== Task ==
Repeat exactly the lines of the records below, starting at the line containing "none -> <h1>解码发酵蛋白：</h1>" and ending at the line containing "text: Insights ->". Leave the pictures out.

== Raw data ==
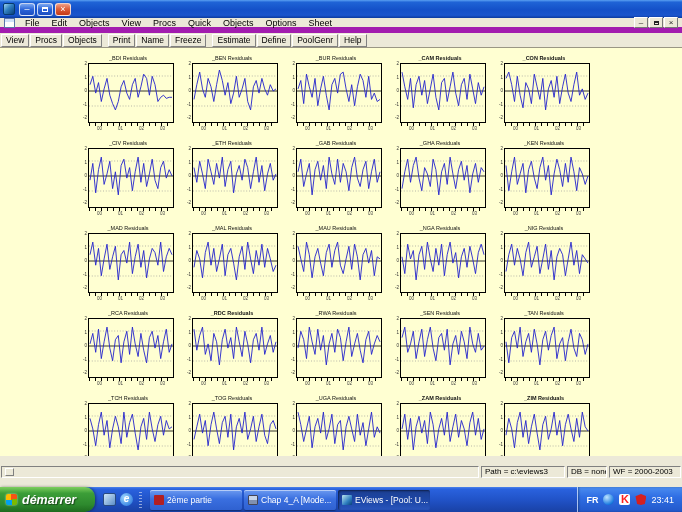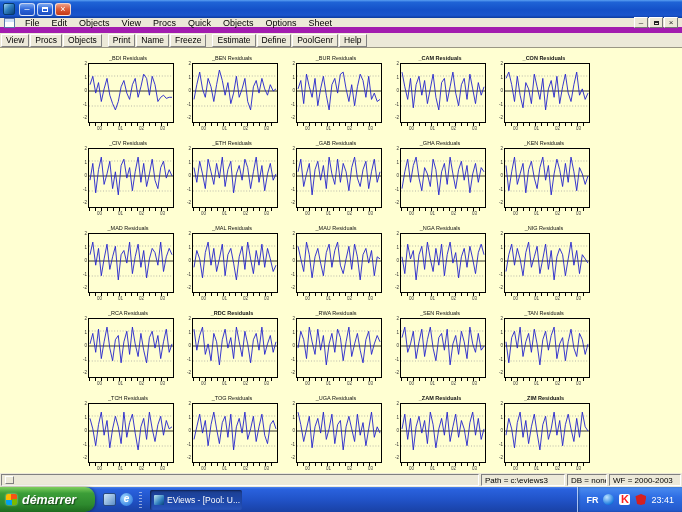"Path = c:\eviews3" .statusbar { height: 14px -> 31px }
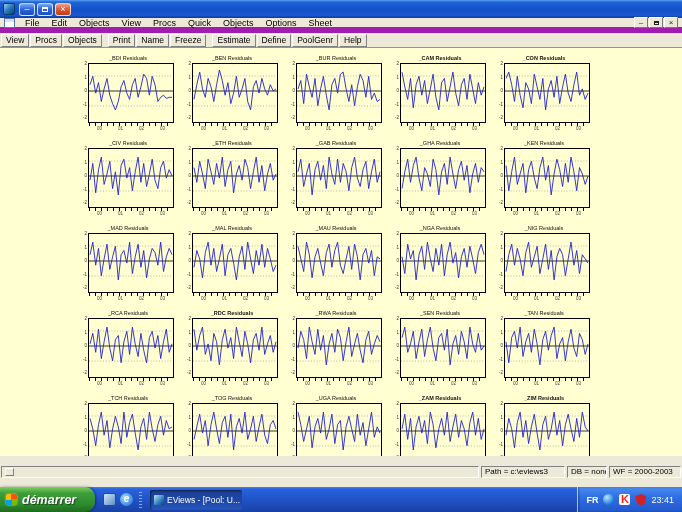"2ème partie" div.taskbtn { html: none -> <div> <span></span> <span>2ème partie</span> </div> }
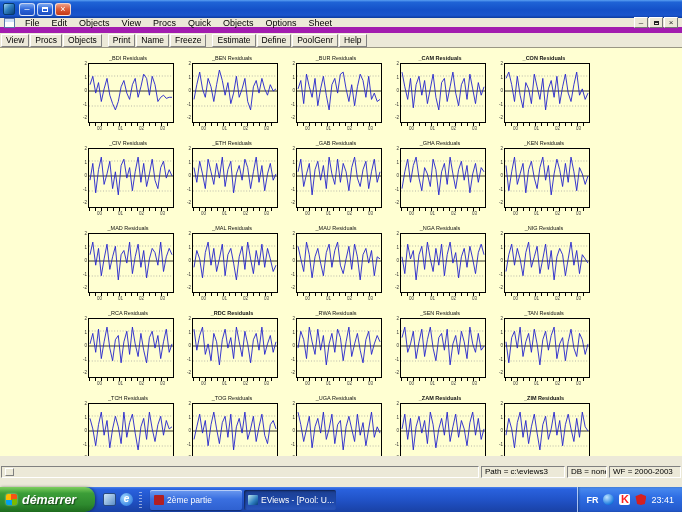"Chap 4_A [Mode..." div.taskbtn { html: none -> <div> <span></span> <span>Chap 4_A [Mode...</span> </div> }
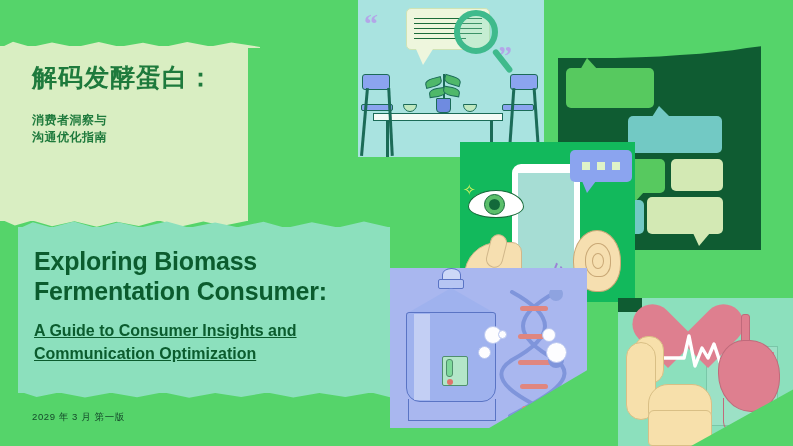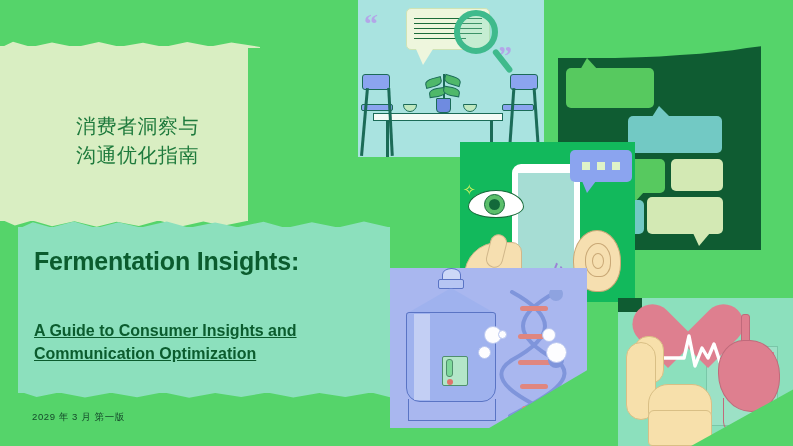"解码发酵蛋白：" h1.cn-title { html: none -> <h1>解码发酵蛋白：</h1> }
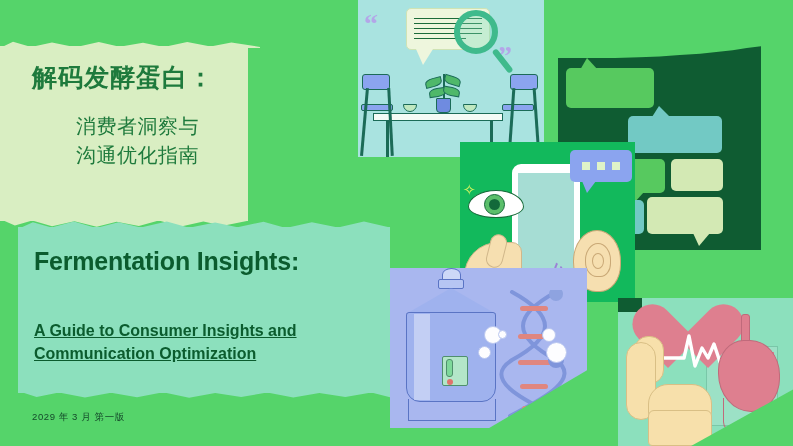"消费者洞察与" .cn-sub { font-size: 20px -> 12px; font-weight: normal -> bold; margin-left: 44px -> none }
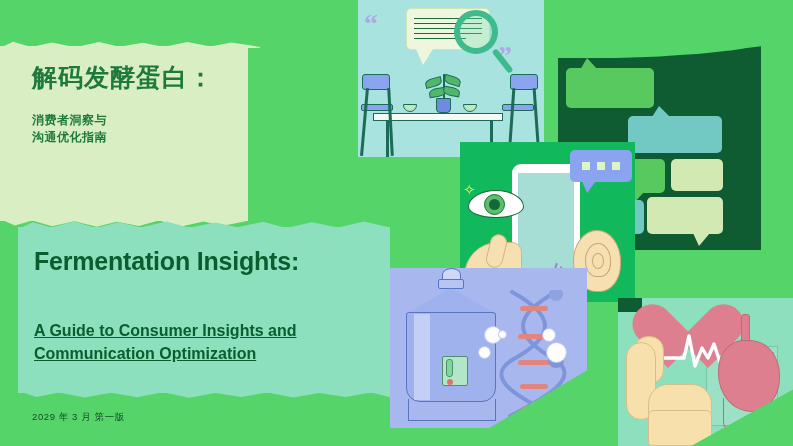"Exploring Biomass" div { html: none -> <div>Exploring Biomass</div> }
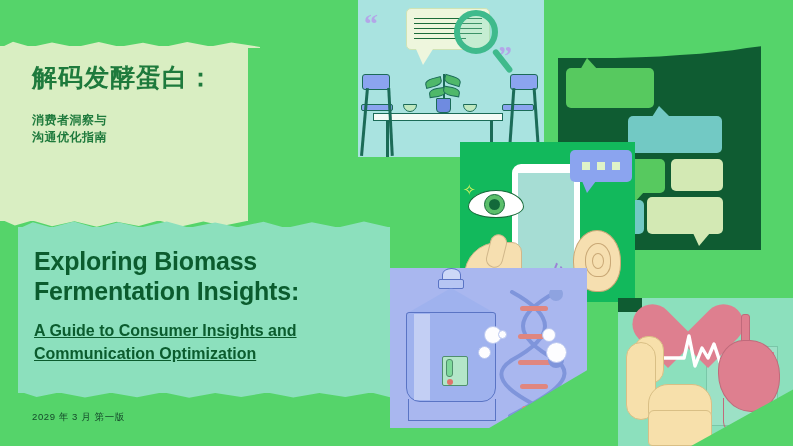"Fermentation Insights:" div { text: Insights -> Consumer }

==

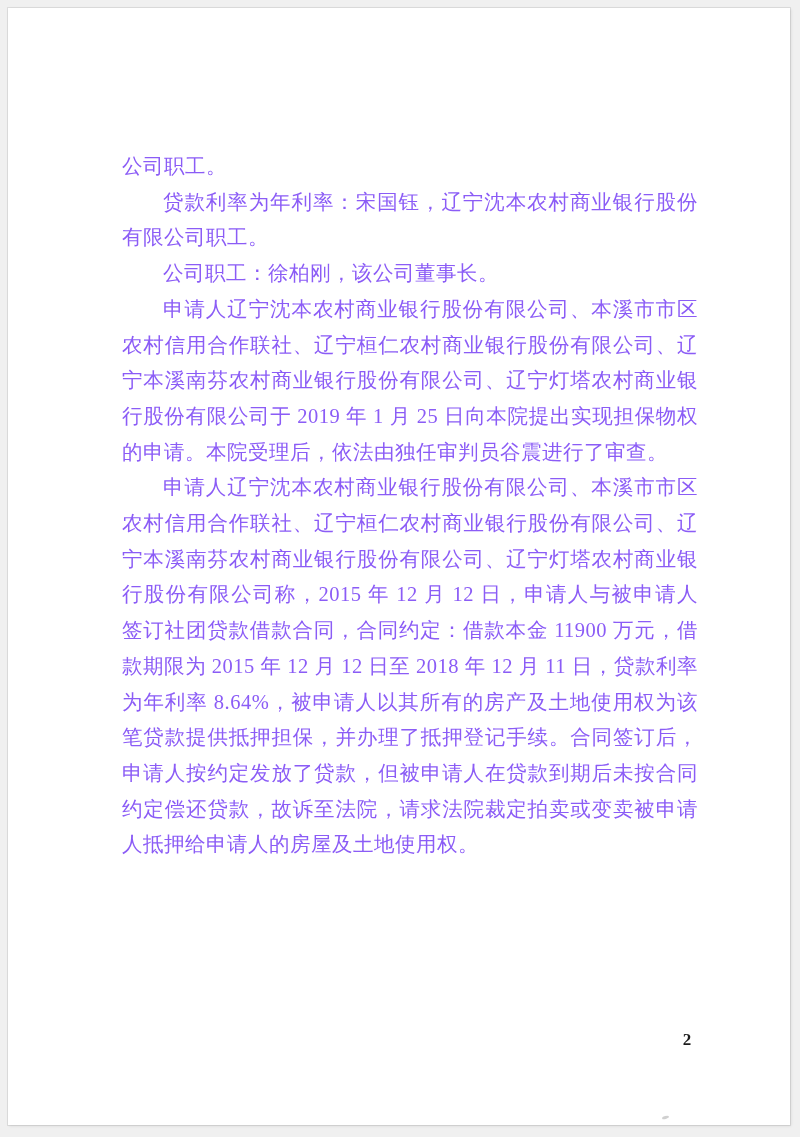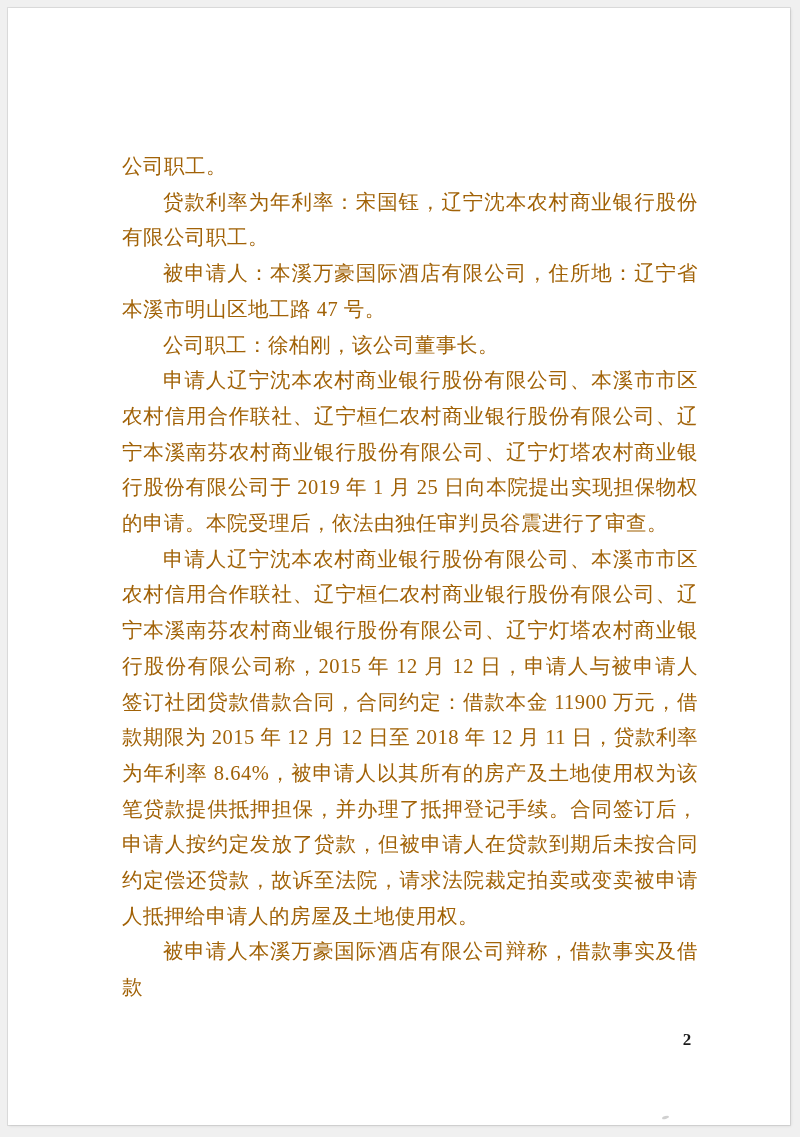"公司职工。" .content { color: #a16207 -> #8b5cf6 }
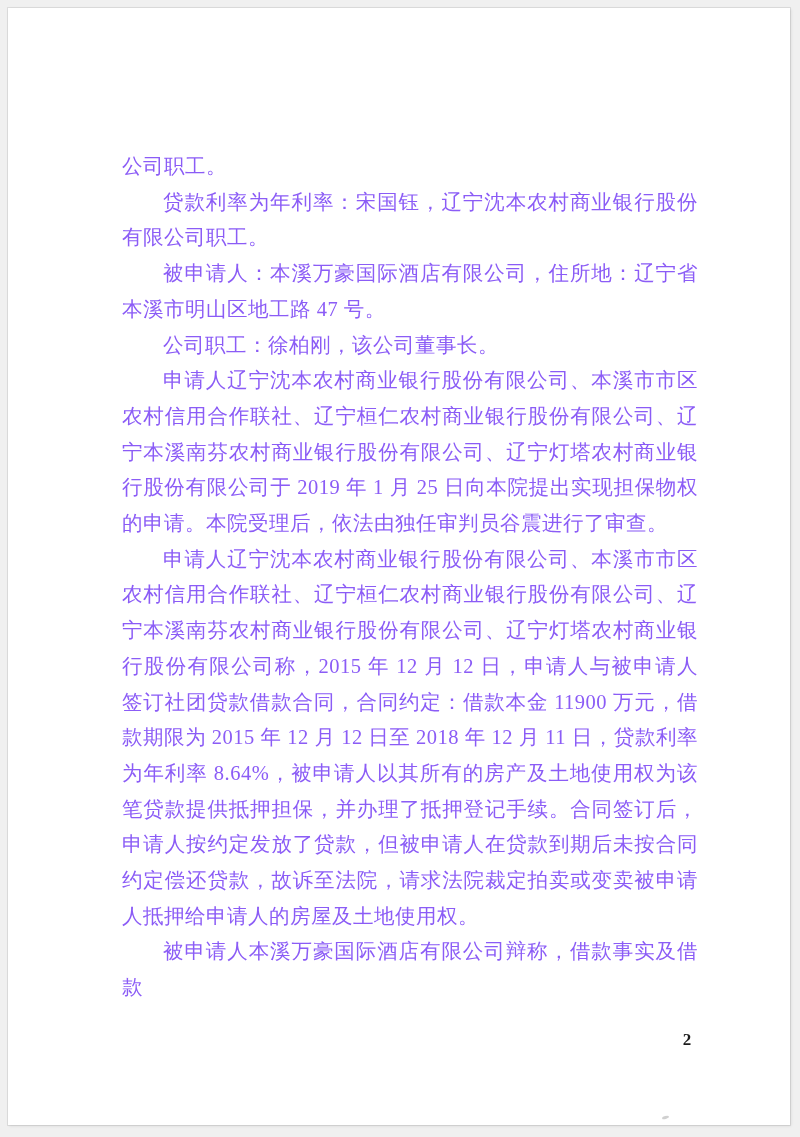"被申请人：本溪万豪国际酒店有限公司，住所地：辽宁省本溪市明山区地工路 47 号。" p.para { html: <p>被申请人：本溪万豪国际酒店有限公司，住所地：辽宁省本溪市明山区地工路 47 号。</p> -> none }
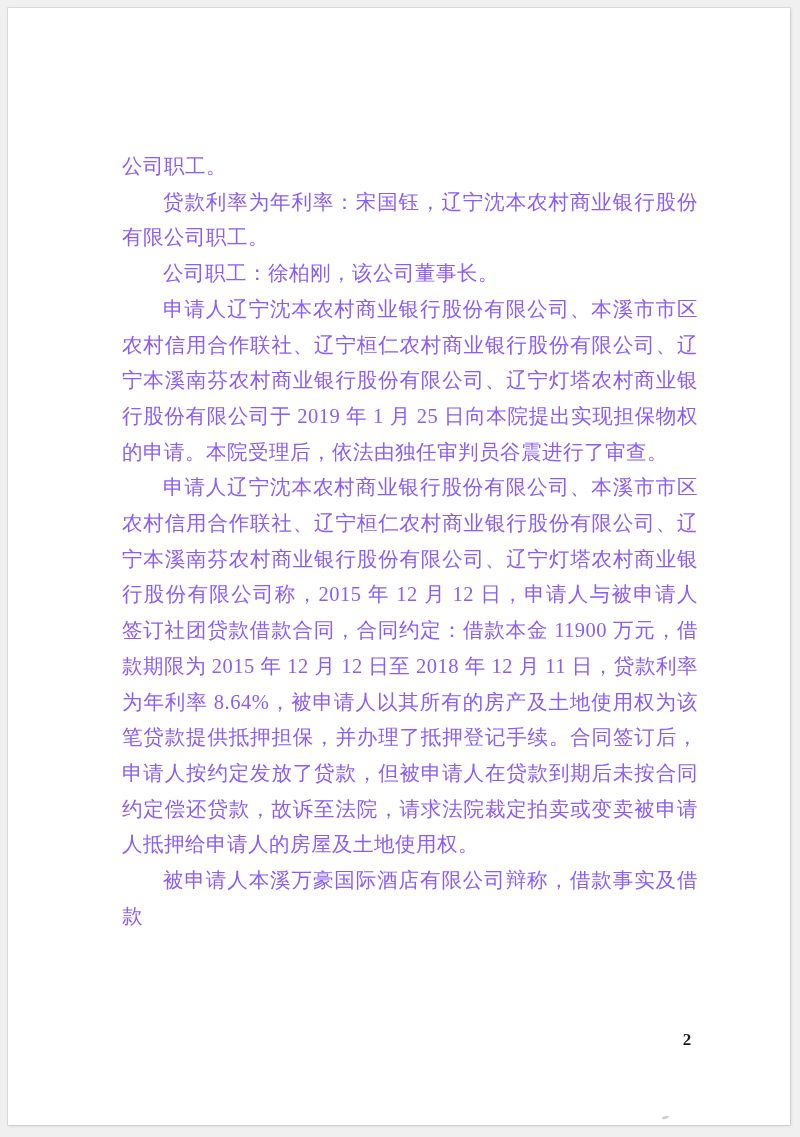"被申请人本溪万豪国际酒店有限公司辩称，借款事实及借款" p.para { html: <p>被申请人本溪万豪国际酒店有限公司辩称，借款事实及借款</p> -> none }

== Answer below ==
"解码发酵蛋白：" h1.cn-title { html: none -> <h1>解码发酵蛋白：</h1> }
"消费者洞察与" .cn-sub { font-size: 20px -> 12px; font-weight: normal -> bold; margin-left: 44px -> none }
"Exploring Biomass" div { html: none -> <div>Exploring Biomass</div> }
"Fermentation Insights:" div { text: Insights -> Consumer }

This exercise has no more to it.